## Exercise aim
What lines in the data below mention the string "cell"? Copy them out.

Entries taken from a collection:
[Start of section]

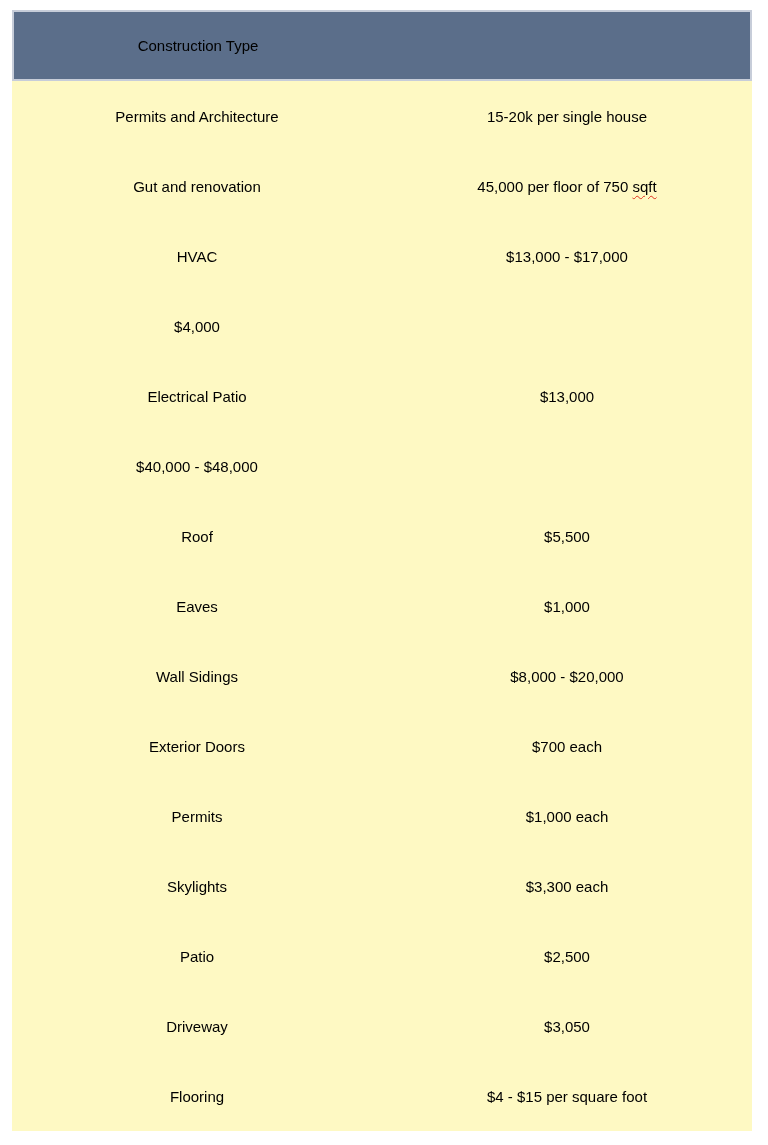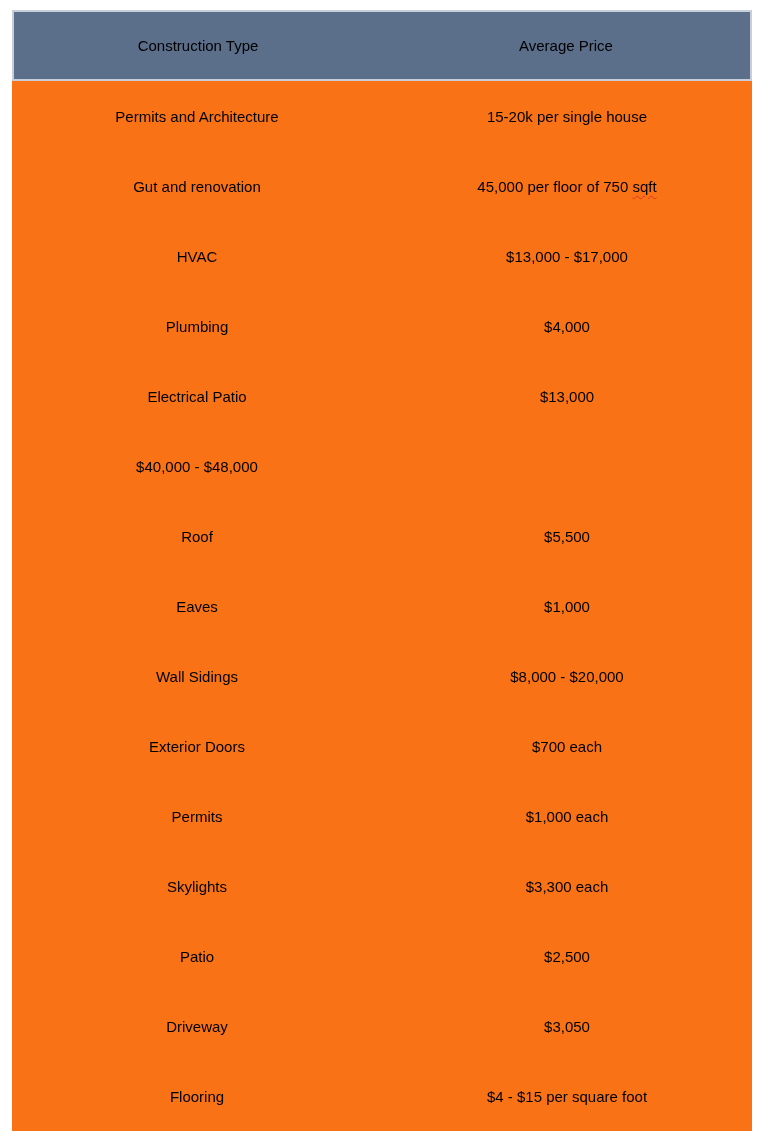--- a/index.html
+++ b/index.html
@@ -63,7 +63,6 @@
   <div class="table">
     <div class="header-row">
       <div class="cell">Construction Type</div>
-      <div class="cell">Average Price</div>
     </div>
     <div id="rows-container">
         <div class="row">

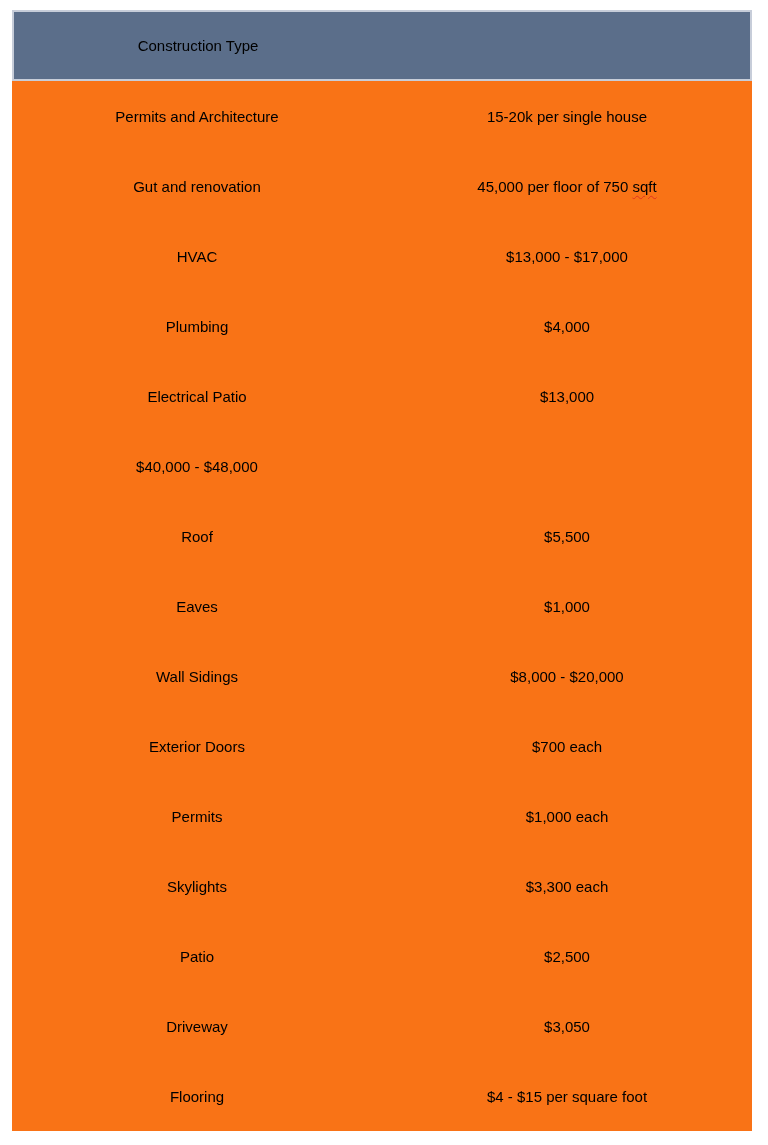--- a/index.html
+++ b/index.html
@@ -33,7 +33,7 @@
   .row {
     display: flex;
     height: 70px;
-    background: #f97316;
+    background: #fef9c3;
   }
   .cell {
     width: 50%;

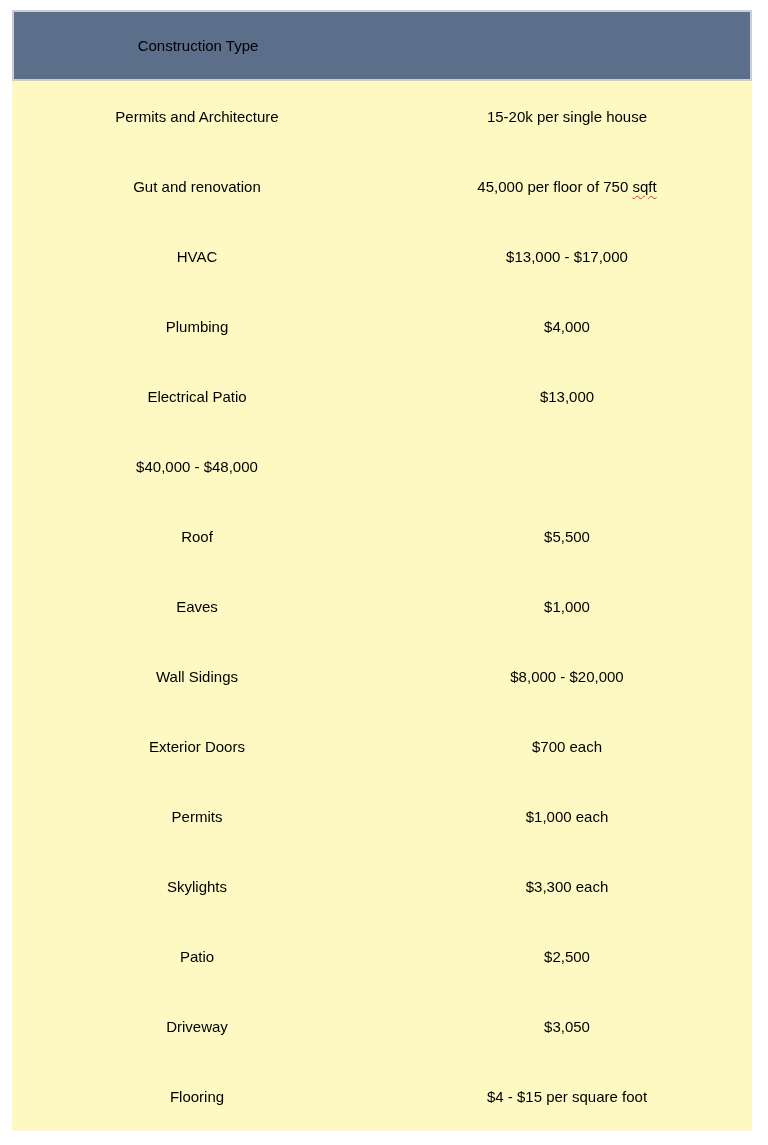--- a/index.html
+++ b/index.html
@@ -84,7 +84,6 @@
           </div>
         </div>
         <div class="row">
-          <div class="cell">Plumbing</div>
           <div class="cell">
             <span class="price-wrap">$4,000</span>
           </div>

[End of section]

## Response area
       <div class="cell">Construction Type</div>
-      <div class="cell">Average Price</div>
   .cell {
-          <div class="cell">Plumbing</div>
           <div class="cell">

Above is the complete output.